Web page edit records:
== == ==

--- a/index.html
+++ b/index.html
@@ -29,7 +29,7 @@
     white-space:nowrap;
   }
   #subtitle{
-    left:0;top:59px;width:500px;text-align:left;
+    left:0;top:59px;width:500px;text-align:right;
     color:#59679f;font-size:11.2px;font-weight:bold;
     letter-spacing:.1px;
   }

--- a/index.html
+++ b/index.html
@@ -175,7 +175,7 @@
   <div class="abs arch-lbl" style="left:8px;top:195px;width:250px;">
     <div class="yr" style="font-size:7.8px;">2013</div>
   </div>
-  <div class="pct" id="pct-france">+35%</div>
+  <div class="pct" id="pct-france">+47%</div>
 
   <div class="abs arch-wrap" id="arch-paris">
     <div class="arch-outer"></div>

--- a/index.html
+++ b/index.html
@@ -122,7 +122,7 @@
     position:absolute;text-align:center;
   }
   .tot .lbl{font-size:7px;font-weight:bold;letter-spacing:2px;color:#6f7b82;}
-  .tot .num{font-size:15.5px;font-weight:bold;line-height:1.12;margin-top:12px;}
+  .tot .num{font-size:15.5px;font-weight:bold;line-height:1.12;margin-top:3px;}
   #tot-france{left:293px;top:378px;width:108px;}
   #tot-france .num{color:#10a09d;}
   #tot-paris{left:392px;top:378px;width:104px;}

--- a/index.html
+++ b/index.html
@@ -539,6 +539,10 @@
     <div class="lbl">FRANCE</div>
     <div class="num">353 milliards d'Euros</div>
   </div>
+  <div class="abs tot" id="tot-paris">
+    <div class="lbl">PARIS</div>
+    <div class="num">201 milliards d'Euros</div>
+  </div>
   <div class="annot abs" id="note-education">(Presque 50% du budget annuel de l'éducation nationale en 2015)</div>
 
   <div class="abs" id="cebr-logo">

== == ==

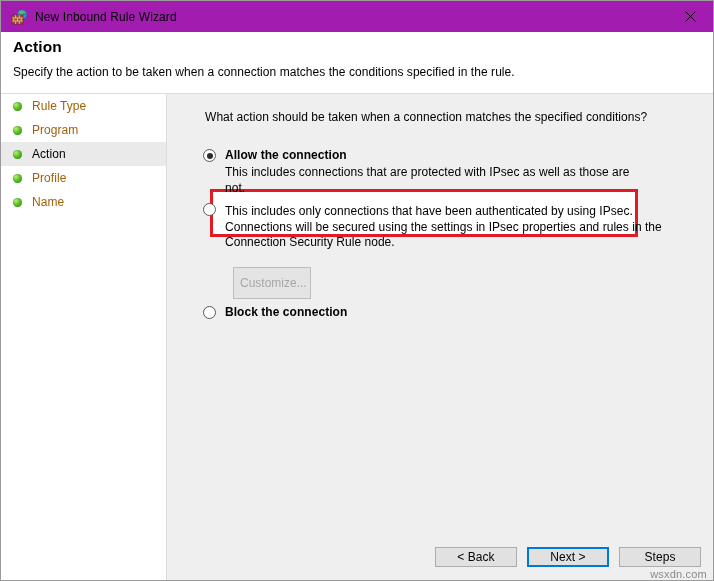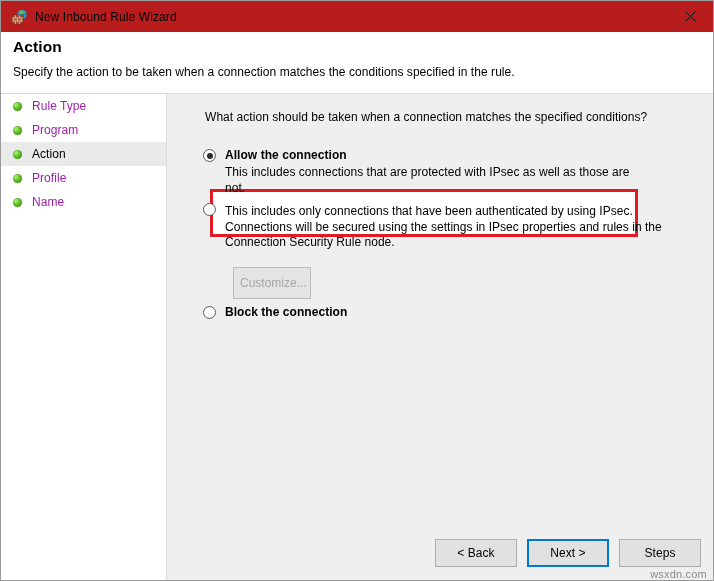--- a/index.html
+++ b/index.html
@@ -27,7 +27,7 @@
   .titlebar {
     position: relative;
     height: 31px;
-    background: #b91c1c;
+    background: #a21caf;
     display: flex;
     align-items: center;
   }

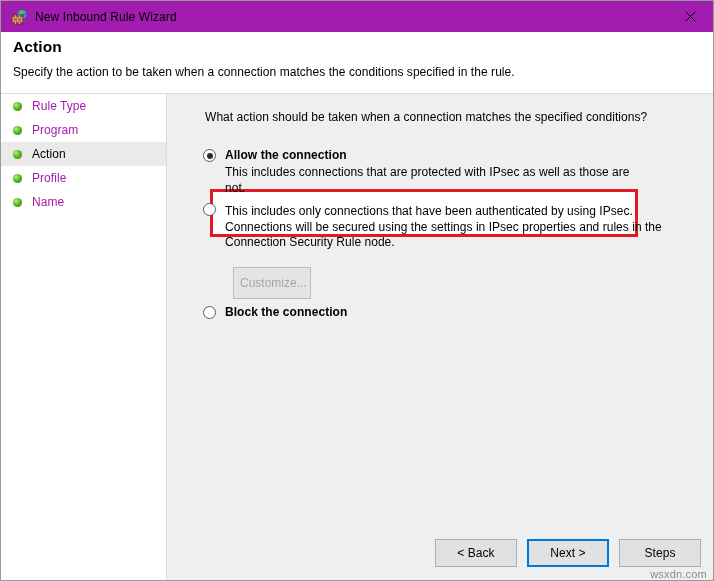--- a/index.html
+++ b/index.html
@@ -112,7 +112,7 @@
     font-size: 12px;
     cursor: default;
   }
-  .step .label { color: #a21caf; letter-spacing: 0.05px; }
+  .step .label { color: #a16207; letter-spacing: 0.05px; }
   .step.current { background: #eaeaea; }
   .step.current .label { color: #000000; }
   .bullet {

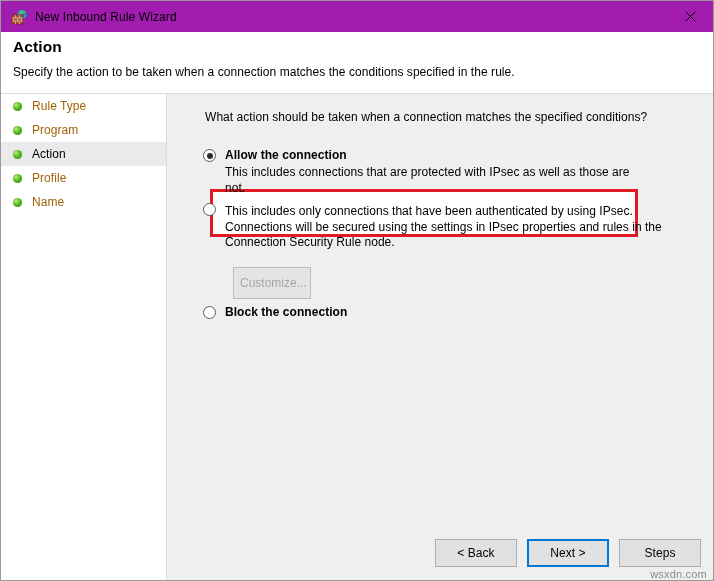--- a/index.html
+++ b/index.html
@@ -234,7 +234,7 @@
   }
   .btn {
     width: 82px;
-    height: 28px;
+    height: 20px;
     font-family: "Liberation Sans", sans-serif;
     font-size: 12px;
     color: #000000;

== == ==

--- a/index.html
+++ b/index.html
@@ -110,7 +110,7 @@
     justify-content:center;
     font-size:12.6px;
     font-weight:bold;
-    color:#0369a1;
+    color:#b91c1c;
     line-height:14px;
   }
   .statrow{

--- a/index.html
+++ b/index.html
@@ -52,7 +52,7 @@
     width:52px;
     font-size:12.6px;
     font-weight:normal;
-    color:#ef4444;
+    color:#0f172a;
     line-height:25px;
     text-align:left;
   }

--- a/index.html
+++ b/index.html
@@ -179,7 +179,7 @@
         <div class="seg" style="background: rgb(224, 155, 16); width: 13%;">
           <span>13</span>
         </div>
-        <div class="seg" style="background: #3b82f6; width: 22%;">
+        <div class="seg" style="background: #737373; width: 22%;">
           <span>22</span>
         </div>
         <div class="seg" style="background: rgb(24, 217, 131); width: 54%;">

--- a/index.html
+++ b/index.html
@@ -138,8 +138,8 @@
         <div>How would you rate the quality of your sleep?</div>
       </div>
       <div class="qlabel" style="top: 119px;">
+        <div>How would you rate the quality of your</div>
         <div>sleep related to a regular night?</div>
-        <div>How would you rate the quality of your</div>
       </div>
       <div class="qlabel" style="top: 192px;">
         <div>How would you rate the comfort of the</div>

== == ==

• WORK TASK:
Search the records for the string "qlabel", and copy every line that holds it.

• RESULT OF THIS EXERCISE:
       <div class="qlabel" style="top: 119px;">
       <div class="qlabel" style="top: 192px;">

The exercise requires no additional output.